ViewModels have a dependency on some kind of Data Service. The Data Service is an application component that sits between the data store and the consumers and handles all communication between them. Whenever a ViewModel clones its Model it also subscribes to appropriate "data store changed" events that the Data Service exposes.
This allows ViewModels to be notified of changes to "their" model that other ViewModels have pushed to the data store and react appropriately. With proper abstraction, the data store can also be anything at all (e.g. a WCF service in that specific application).
Workflow
A ViewModel is created and assigned ownership of a Model. It immediately clones the Model and exposes this clone to the View. Having a dependency on the Data Service, it tells the DS that it wants to subscribe to notifications for updates this specific Model. The ViewModel does not know what it is that identifies its Model (the "primary key"), but it doesn't need to because that's a responsibility of the DS.

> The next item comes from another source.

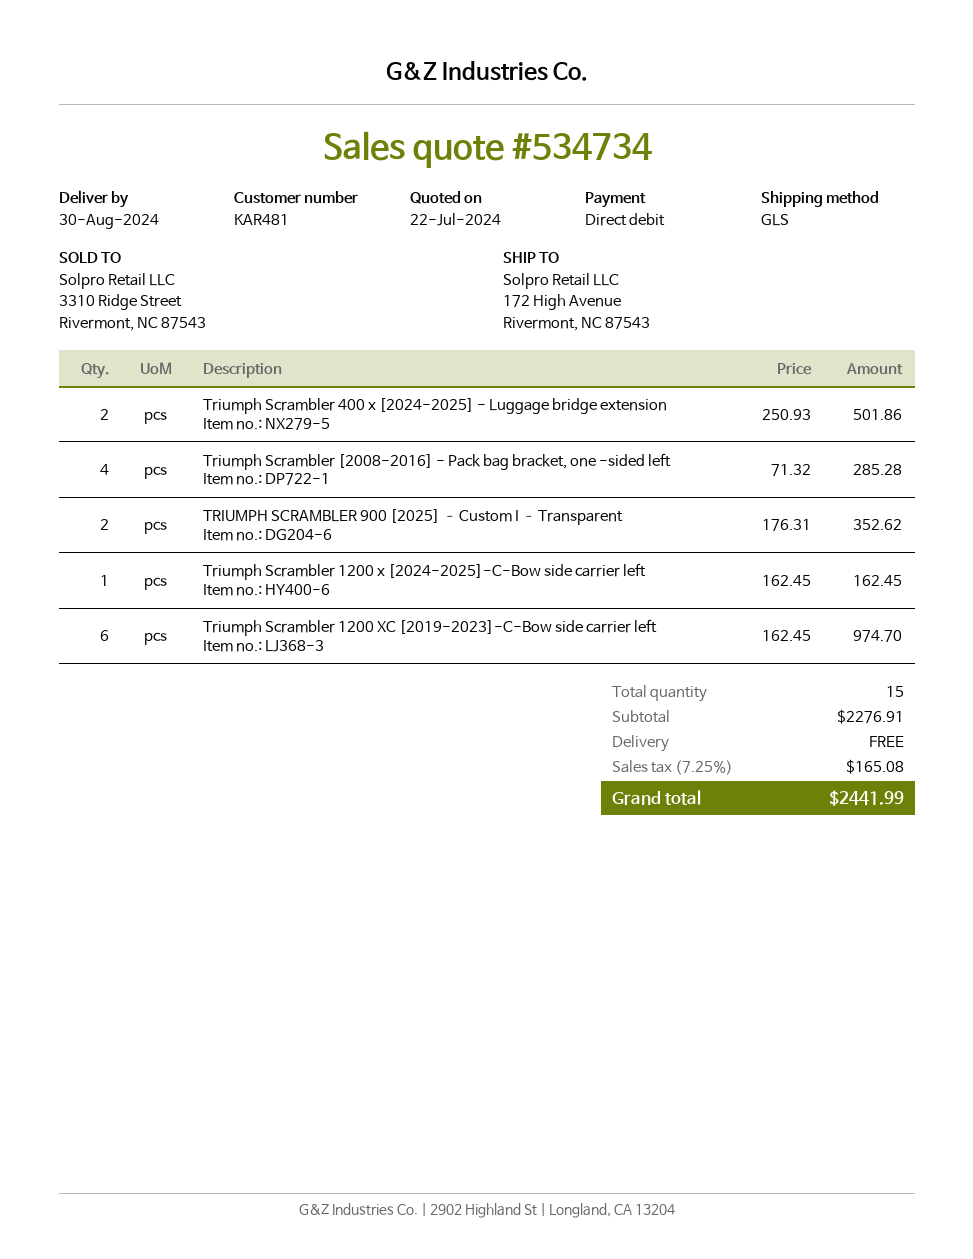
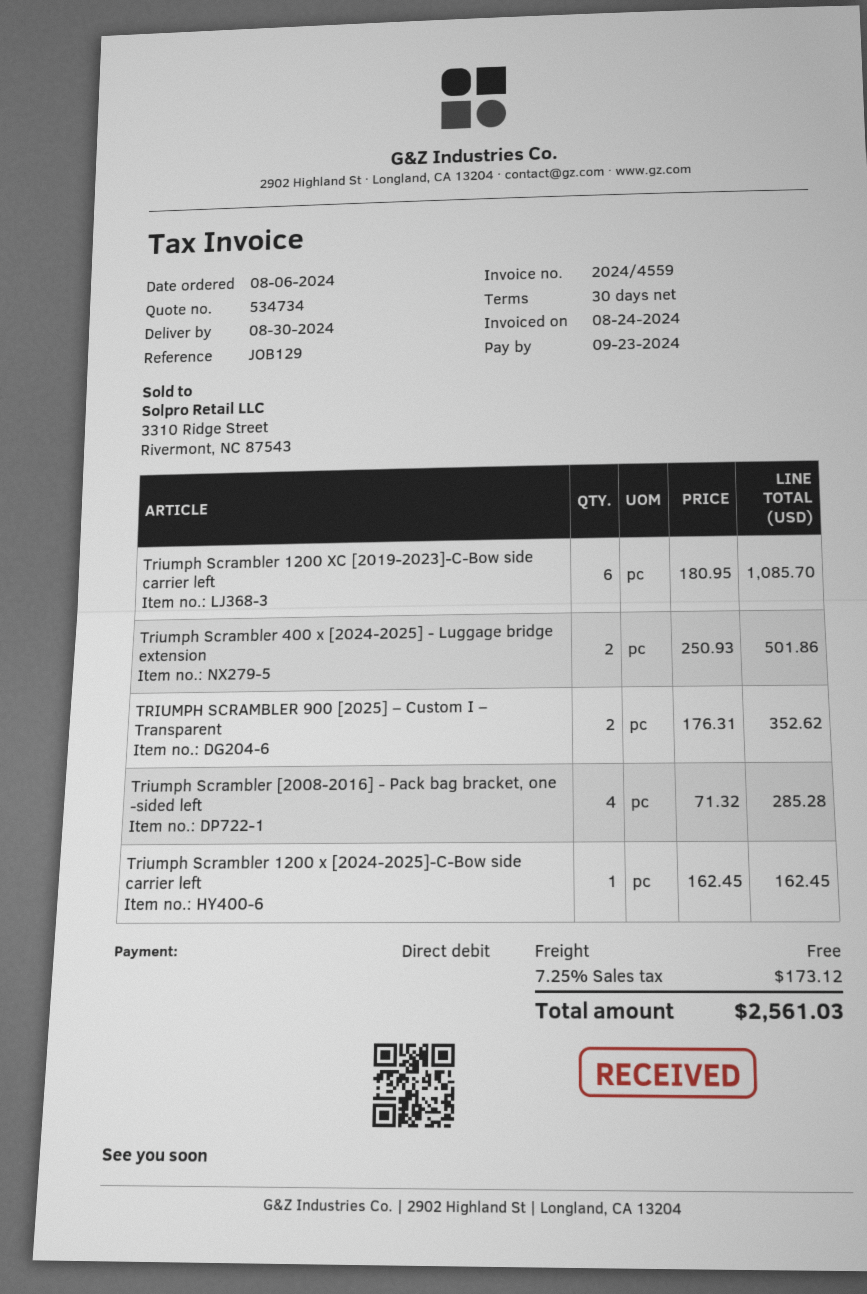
Triumph Scrambler 1200 XC [2019-2023]-C-Bow side carrier left: 6 x 162.45 = 974.70 -> 6 x 180.95 = 1085.70
tax: 7.25% = 165.08 -> 7.25% = 173.12
total: 2441.99 -> 2561.03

When the user finishes editing they interact with the View which invokes a Command on the VM. The VM then calls into the DS, pushing the changes made to its cloned Model.
The DS persists the changes and additionally raises an event that notifies all other interested VMs that changes to Model X have been made; the new version of the Model is supplied as part of the event arguments.
Other VMs that have been assigned ownership of the same Model now know that external changes have arrived. They can now decide how to update the View having all pieces of the puzzle at hand (the "previous" version of the Model, which was cloned; the "dirty" version, which is the clone; and the "current" version, which was pushed as part of the event arguments).
Notes
The Model's INotifyPropertyChanged is used only by the View; if the ViewModel wants to know whether the Model is "dirty", it can always compare the clone to the original version (if it has been kept around, which I recommend if possible).
The ViewModel pushes changes to the Server atomically, which is good because it ensures that the data store is always in a consistent state. This is a design choice, and if you want to do things differently another design would be more appropriate.
The Server can opt to not raise the "Model changed" event for the ViewModel that was responsible for this change if the ViewModel passes this as a parameter to the "push changes" call. Even if it does not, the ViewModel can choose to do nothing if it sees that the "current" version of the Model is identical to its own clone.
With enough abstraction, changes can be pushed to other processes running on other machines as easily as they can be pushed to other Views in your shell.
Hope this helps; I can offer more clarification if required.
I would suggest adding Controllers to the MVVM mix (MVCVM?) to simplify the update pattern.
The controller listens for changes at a higher level and propagates changes between the Model and ViewModel.
The basic rules to keep things clean are:
ViewModels are just dumb containers that hold a certain shape of data. They do not know where the data comes from or where it is displayed.
Views display a certain shape of data (via bindings to a view model).
They do not know where the data comes from, only how to display it.
Models supply real data. They do not know where it is consumed.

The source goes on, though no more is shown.